— WORK INSTRUCTION —
Give the number of lines in the data that contain the word "justify"; no other text is needed.

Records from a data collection
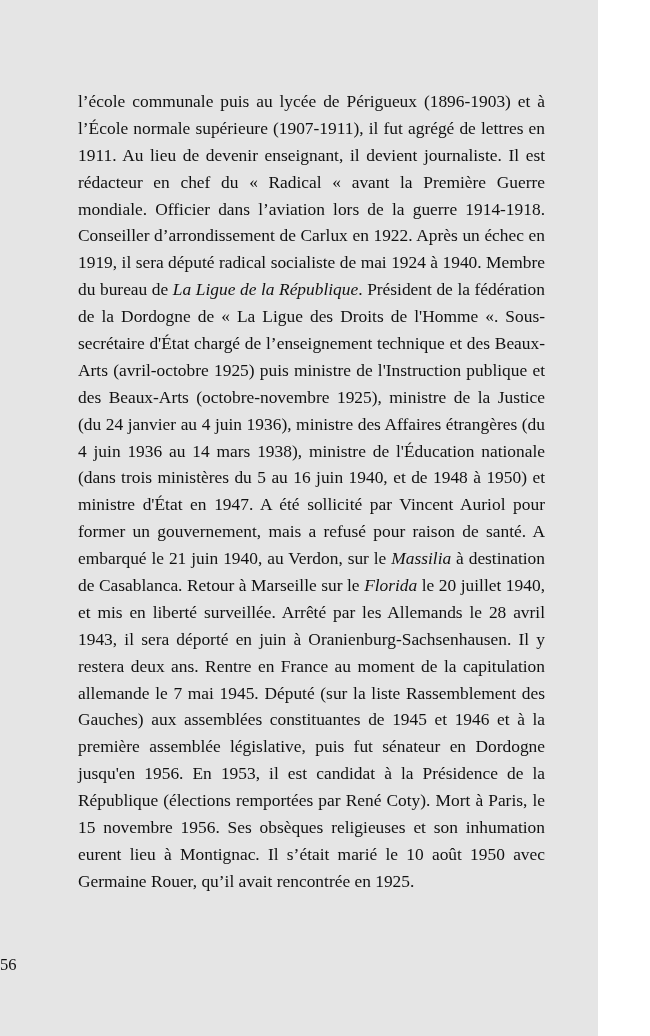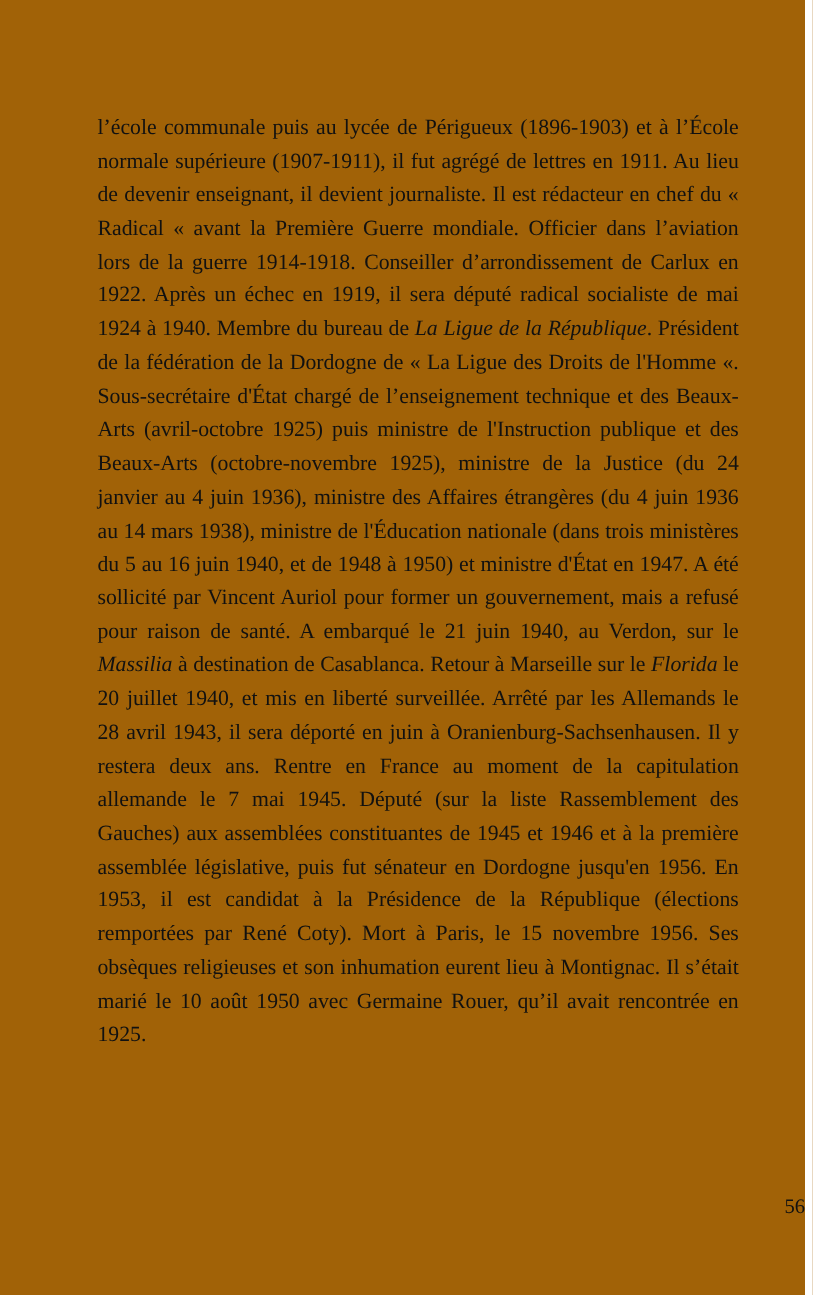--- a/index.html
+++ b/index.html
@@ -10,24 +10,24 @@
   body {
     width: 650px;
     height: 1036px;
     font-family: "Liberation Serif", serif;
     color: #1a1a1a;
     position: relative;
     overflow: hidden;
   }
   .page {
     box-sizing: border-box;
-    width: 644px;
+    width: 598px;
     height: 1036px;
     padding: 88px 53px 0 78px;
-    background: #a16207;
+    background: #e5e5e5;
     position: relative;
   }
   .body-text {
     font-size: 17.4px;
     line-height: 1.545;
     text-align: justify;
     text-justify: inter-word;
     hyphens: manual;
     color: #111111;
   }
@@ -36,24 +36,23 @@
     text-indent: 0;
   }
   .it {
     font-style: italic;
   }
   .page-number {
     position: absolute;
     left: 0;
     right: 0;
     top: 955px;
-    text-align: right;
+    text-align: left;
     font-size: 16.5px;
     color: #111111;
-    margin-left: 32px;
   }
 </style>
 </head>
 <body>
 
 <div class="page">
 
   <div class="body-text">
     <p><span>l’école communale puis au lycée de Périgueux (1896-1903) et à l’École normale supérieure (1907-1911), il fut agrégé de lettres en 1911. Au lieu de devenir enseignant, il devient journaliste. Il est rédacteur en chef du « Radical « avant la Première Guerre mondiale. Officier dans l’aviation lors de la guerre 1914-1918. Conseiller d’arrondissement de Carlux en 1922. Après un échec en 1919, il sera député radical socialiste de mai 1924 à 1940. Membre du bureau de </span><span class="it">La Ligue de la République</span><span>. Président de la fédération de la Dordogne de « La Ligue des Droits de l'Homme «. Sous-secrétaire d'État chargé de l’enseignement technique et des Beaux-Arts (avril-octobre 1925) puis ministre de l'Instruction publique et des Beaux-Arts (octobre-novembre 1925), ministre de la Justice (du 24 janvier au 4 juin 1936), ministre des Affaires étrangères (du 4 juin 1936 au 14 mars 1938), ministre de l'Éducation nationale (dans trois ministères du 5 au 16 juin 1940, et de 1948 à 1950) et ministre d'État en 1947. A été sollicité par Vincent Auriol pour former un gouvernement, mais a refusé pour raison de santé. A embarqué le 21 juin 1940, au Verdon, sur le </span><span class="it">Massilia</span><span> à destination de Casablanca. Retour à Marseille sur le </span><span class="it">Florida</span><span>  le 20 juillet 1940, et mis en liberté surveillée. Arrêté par les Allemands le 28 avril 1943, il sera déporté en juin à Oranienburg-Sachsenhausen. Il y restera deux ans. Rentre en France au moment de la capitulation allemande le 7 mai 1945. Député (sur la liste Rassemblement des Gauches) aux assemblées constituantes de 1945 et 1946 et à la première assemblée législative, puis fut sénateur en Dordogne jusqu'en 1956. En 1953, il est candidat à la Présidence de la République (élections remportées par René Coty). Mort à Paris, le 15 novembre 1956. Ses obsèques religieuses et son inhumation eurent lieu à Montignac. Il s’était marié le 10 août 1950 avec Germaine Rouer, qu’il avait rencontrée en 1925.</span></p>
   </div>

— ANSWER BOX —
2